When the word "fixers" shows up in a line of the records below, copy that line.

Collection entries
---*---
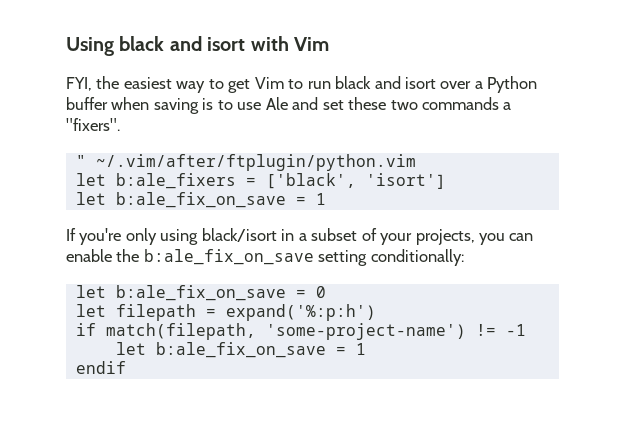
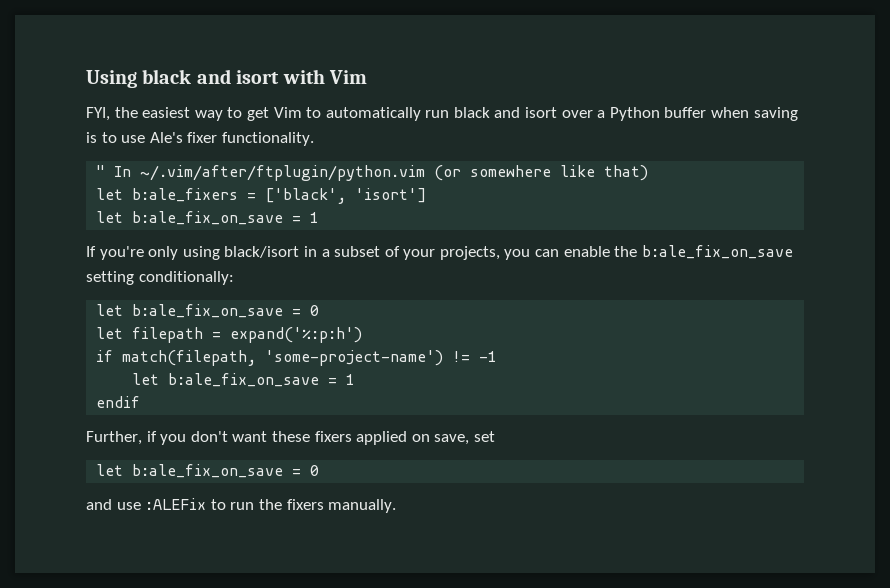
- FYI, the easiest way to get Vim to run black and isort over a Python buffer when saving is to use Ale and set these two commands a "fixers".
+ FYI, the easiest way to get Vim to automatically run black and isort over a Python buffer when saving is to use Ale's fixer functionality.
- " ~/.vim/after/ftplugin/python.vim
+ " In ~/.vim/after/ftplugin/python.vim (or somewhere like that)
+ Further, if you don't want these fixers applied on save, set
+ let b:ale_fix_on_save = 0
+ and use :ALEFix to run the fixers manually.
---*---
ANSWER SPACE
- FYI, the easiest way to get Vim to run black and isort over a Python buffer when saving is to use Ale and set these two commands a "fixers".
+ Further, if you don't want these fixers applied on save, set
+ and use :ALEFix to run the fixers manually.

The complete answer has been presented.